• _TASK DESCRIPTION_
Reproduce exactly the lines from the line containing "(310, 420) none -> [512,615,540,624] base" through the end of the records below, including both ends, and nothing else.

• _Detected change data_
= = = = = = =
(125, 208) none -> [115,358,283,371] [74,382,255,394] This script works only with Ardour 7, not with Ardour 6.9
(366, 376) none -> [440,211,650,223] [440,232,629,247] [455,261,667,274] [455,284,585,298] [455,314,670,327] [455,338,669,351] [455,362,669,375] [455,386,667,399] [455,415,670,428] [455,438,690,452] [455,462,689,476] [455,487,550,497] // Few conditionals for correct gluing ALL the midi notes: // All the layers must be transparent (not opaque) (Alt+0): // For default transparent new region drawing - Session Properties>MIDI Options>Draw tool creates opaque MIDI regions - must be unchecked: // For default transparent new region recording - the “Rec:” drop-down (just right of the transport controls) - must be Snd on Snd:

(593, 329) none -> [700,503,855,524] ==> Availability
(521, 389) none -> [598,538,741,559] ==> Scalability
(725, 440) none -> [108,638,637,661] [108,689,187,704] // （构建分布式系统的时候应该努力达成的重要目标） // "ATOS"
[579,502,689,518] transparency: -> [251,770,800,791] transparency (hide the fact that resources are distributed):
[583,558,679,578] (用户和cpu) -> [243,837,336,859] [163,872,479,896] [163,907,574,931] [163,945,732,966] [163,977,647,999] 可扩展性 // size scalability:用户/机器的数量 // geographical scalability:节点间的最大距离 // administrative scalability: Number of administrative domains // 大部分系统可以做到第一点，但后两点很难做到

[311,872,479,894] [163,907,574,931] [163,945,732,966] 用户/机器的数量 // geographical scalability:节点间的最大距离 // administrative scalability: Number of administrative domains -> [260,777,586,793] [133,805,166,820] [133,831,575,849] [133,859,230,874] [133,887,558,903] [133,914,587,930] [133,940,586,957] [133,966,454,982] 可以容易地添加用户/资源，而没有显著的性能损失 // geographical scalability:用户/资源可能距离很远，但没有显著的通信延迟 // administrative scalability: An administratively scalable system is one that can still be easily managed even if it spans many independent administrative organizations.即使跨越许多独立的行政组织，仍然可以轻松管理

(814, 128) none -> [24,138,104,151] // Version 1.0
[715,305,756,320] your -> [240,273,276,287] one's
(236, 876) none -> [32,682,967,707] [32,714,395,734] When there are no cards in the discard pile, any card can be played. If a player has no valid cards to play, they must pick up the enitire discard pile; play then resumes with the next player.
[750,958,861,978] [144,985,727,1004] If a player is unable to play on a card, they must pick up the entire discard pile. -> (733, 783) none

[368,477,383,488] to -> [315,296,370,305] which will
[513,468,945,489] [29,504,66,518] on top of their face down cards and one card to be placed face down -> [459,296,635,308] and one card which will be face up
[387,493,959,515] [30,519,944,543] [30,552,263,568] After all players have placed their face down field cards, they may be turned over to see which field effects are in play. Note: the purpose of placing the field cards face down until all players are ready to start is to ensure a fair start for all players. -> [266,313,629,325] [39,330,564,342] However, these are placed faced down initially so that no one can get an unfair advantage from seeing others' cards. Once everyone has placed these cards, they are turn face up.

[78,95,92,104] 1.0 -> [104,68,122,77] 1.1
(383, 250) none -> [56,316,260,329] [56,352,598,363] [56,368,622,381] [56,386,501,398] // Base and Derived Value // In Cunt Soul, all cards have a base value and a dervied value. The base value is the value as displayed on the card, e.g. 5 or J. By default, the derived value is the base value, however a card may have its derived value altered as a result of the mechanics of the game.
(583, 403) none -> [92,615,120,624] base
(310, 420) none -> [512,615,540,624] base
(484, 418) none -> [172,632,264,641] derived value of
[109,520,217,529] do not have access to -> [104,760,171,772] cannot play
= = = = = = =
• _ANSWER AREA_
(310, 420) none -> [512,615,540,624] base
(484, 418) none -> [172,632,264,641] derived value of
[109,520,217,529] do not have access to -> [104,760,171,772] cannot play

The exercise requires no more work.